**Exercise objective:** Copy out all lines bearing the word "padding" from the listing below.

##### Information #####

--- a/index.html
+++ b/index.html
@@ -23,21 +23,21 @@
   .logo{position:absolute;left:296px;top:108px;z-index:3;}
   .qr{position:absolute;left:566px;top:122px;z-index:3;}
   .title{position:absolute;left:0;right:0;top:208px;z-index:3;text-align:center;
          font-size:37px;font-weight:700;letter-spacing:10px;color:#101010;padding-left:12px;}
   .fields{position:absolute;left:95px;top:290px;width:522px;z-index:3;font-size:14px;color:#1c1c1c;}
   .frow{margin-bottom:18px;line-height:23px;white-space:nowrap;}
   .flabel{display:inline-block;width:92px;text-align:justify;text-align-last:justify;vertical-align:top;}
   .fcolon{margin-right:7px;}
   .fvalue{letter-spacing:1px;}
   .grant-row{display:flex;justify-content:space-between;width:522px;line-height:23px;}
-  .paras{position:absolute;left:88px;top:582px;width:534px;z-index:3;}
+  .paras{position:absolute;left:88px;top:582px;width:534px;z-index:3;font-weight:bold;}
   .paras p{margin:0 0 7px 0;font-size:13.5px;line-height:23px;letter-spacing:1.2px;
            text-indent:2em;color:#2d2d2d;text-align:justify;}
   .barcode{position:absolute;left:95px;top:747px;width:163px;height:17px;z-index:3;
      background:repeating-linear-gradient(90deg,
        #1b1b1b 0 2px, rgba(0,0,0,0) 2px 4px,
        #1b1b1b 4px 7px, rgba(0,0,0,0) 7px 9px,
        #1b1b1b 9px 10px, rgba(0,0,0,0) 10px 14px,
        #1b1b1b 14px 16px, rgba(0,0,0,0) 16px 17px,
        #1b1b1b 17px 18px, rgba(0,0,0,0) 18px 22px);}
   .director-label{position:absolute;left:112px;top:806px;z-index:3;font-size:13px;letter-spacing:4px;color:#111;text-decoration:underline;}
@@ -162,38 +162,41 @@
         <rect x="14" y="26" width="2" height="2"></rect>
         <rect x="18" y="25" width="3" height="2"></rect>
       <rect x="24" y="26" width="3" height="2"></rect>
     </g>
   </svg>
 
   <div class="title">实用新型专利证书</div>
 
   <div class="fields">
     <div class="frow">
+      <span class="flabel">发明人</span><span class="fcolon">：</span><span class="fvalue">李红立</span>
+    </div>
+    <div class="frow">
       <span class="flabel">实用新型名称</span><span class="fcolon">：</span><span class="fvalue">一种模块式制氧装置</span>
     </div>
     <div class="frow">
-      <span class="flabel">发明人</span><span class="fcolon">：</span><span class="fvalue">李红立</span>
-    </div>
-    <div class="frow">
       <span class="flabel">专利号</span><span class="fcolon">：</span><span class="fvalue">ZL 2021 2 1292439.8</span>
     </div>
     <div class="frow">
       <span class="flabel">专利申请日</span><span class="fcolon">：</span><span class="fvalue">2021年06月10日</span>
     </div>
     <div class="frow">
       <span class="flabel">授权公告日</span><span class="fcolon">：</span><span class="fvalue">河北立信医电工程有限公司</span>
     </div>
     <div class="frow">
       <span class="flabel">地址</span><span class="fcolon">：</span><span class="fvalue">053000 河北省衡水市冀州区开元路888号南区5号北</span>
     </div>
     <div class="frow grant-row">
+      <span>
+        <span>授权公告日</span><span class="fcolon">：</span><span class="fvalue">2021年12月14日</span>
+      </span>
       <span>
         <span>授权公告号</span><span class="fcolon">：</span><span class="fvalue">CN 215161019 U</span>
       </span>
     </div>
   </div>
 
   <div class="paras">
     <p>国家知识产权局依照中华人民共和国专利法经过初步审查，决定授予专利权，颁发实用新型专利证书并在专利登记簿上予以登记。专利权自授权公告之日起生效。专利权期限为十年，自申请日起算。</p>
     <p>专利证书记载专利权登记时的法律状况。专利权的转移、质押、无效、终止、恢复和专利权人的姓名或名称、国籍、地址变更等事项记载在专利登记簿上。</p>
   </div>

#####
##### Information #####

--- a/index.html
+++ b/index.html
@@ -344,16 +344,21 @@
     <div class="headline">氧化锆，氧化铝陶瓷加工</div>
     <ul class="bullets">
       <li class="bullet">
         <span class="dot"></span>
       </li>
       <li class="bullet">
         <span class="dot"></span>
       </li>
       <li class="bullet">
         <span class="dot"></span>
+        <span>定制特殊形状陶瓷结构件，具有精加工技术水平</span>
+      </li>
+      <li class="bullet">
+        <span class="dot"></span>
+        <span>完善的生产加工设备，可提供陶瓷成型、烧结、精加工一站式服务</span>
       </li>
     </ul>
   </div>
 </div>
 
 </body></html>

#####
##### Information #####

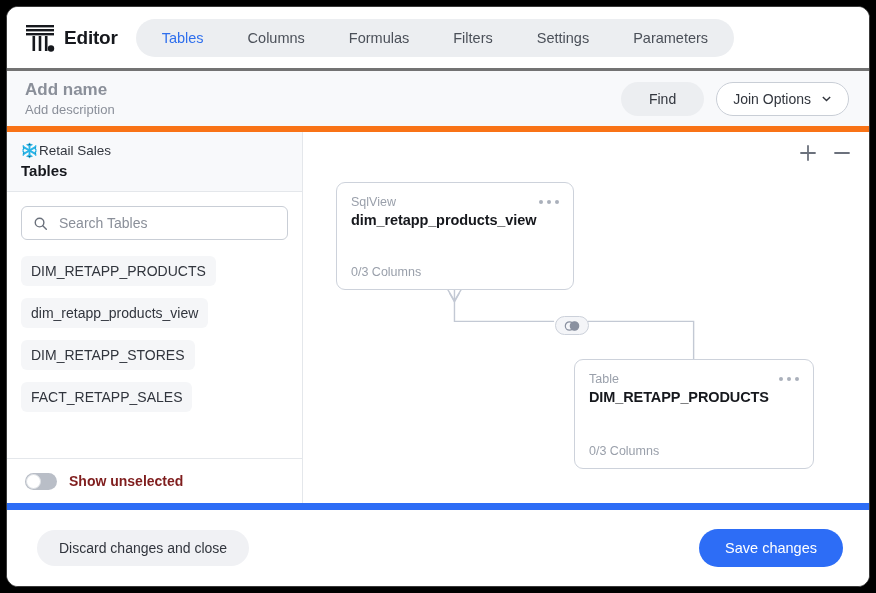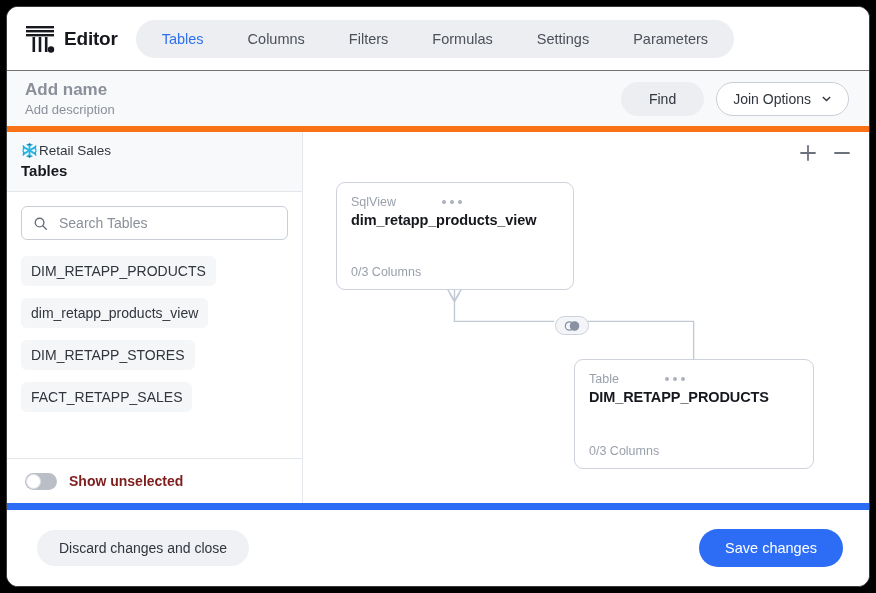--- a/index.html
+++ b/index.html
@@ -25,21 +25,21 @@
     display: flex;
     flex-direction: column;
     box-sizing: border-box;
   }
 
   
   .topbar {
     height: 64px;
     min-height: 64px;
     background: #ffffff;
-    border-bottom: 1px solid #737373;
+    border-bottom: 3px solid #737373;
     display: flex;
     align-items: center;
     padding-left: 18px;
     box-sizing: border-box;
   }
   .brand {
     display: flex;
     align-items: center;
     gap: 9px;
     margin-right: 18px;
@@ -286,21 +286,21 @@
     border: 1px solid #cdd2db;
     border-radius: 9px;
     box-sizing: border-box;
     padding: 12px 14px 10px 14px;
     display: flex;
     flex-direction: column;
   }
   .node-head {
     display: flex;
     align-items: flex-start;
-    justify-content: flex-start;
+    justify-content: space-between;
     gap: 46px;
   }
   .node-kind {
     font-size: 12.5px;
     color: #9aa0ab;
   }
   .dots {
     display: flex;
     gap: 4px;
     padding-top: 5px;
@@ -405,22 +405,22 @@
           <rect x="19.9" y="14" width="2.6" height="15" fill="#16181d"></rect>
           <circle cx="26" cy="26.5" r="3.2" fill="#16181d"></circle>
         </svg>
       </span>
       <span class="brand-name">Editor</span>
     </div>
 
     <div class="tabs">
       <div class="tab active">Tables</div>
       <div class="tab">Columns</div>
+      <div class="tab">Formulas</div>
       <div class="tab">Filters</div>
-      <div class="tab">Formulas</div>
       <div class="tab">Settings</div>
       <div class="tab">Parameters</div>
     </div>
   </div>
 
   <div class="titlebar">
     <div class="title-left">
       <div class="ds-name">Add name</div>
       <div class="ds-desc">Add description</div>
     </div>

#####

**Response to this task:**
          font-size:37px;font-weight:700;letter-spacing:10px;color:#101010;padding-left:12px;}
     padding-left: 18px;
     padding: 12px 14px 10px 14px;
     padding-top: 5px;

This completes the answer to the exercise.